In the entries below, find the lines with the word "have" and copy them.

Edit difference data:
• • • • •

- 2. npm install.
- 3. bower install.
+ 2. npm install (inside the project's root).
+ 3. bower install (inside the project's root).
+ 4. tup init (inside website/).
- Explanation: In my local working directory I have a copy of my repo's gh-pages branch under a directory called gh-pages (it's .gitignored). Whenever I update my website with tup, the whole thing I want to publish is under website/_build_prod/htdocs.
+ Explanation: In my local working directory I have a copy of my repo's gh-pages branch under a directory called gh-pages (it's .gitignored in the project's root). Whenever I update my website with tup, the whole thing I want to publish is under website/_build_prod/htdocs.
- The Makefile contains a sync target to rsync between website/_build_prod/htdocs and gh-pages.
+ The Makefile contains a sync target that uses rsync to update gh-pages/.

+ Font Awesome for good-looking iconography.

• • • • •

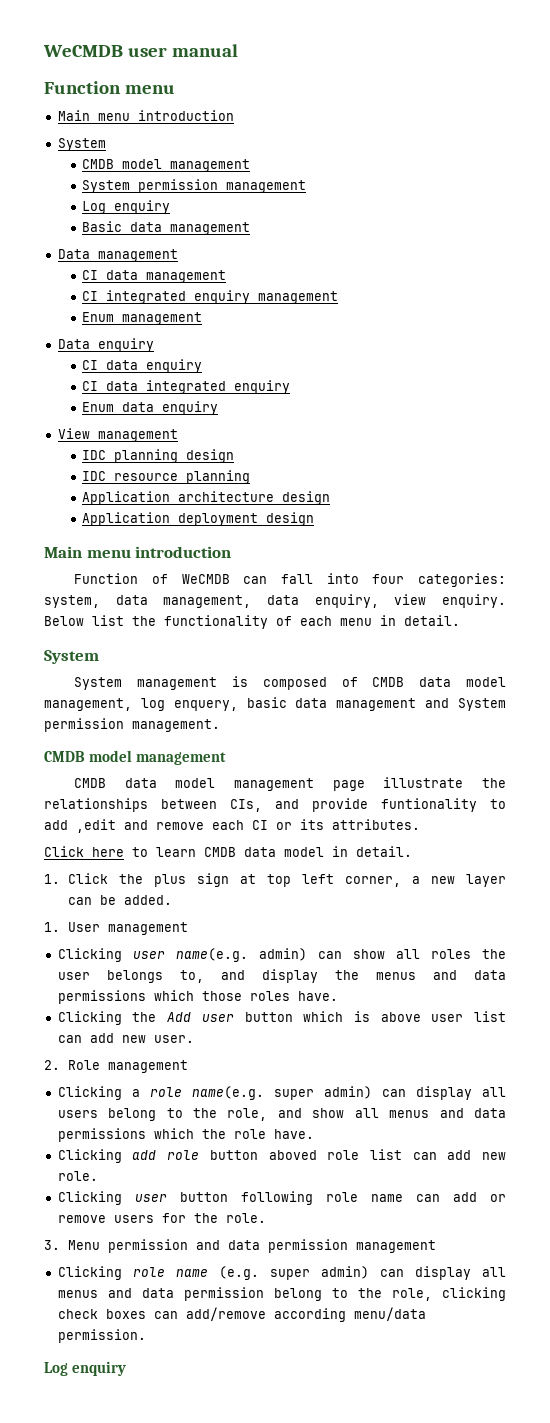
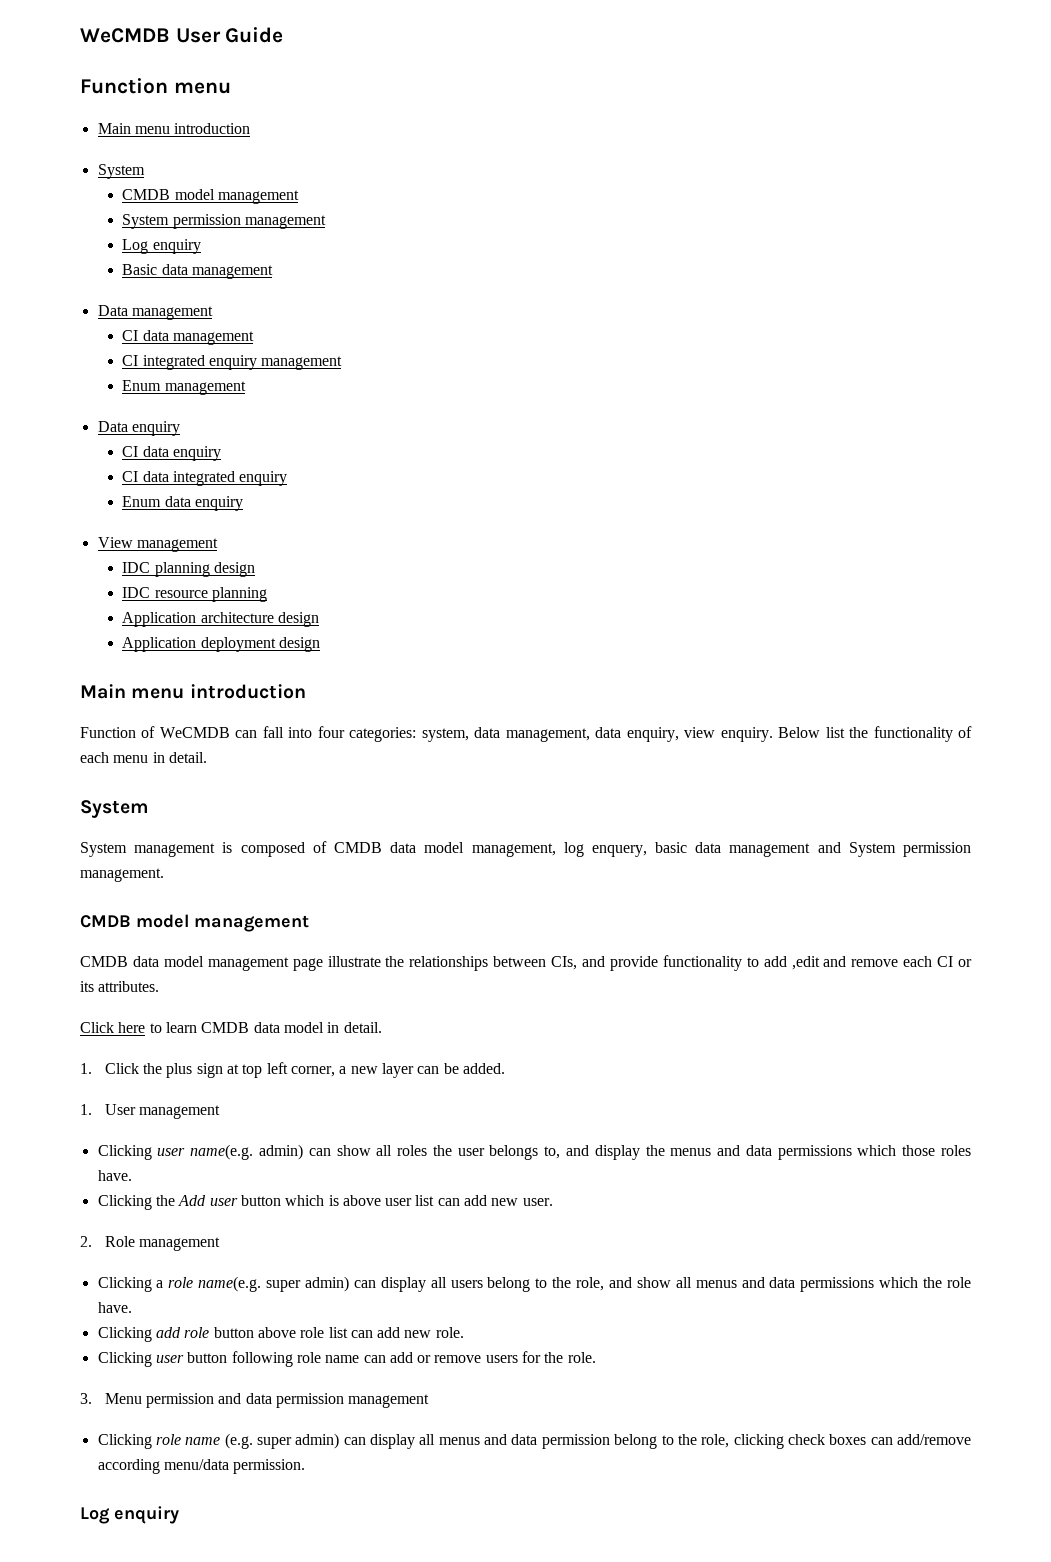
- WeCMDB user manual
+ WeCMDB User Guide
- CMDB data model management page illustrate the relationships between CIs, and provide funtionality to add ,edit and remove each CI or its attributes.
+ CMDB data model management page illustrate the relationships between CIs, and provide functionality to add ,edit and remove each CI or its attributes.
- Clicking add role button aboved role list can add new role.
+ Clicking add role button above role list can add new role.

• • • • •

- [EXERCISE ANSWER]
- Explanation: In my local working directory I have a copy of my repo's gh-pages branch under a directory called gh-pages (it's .gitignored). Whenever I update my website with tup, the whole thing I want to publish is under website/_build_prod/htdocs.
+ Explanation: In my local working directory I have a copy of my repo's gh-pages branch under a directory called gh-pages (it's .gitignored in the project's root). Whenever I update my website with tup, the whole thing I want to publish is under website/_build_prod/htdocs.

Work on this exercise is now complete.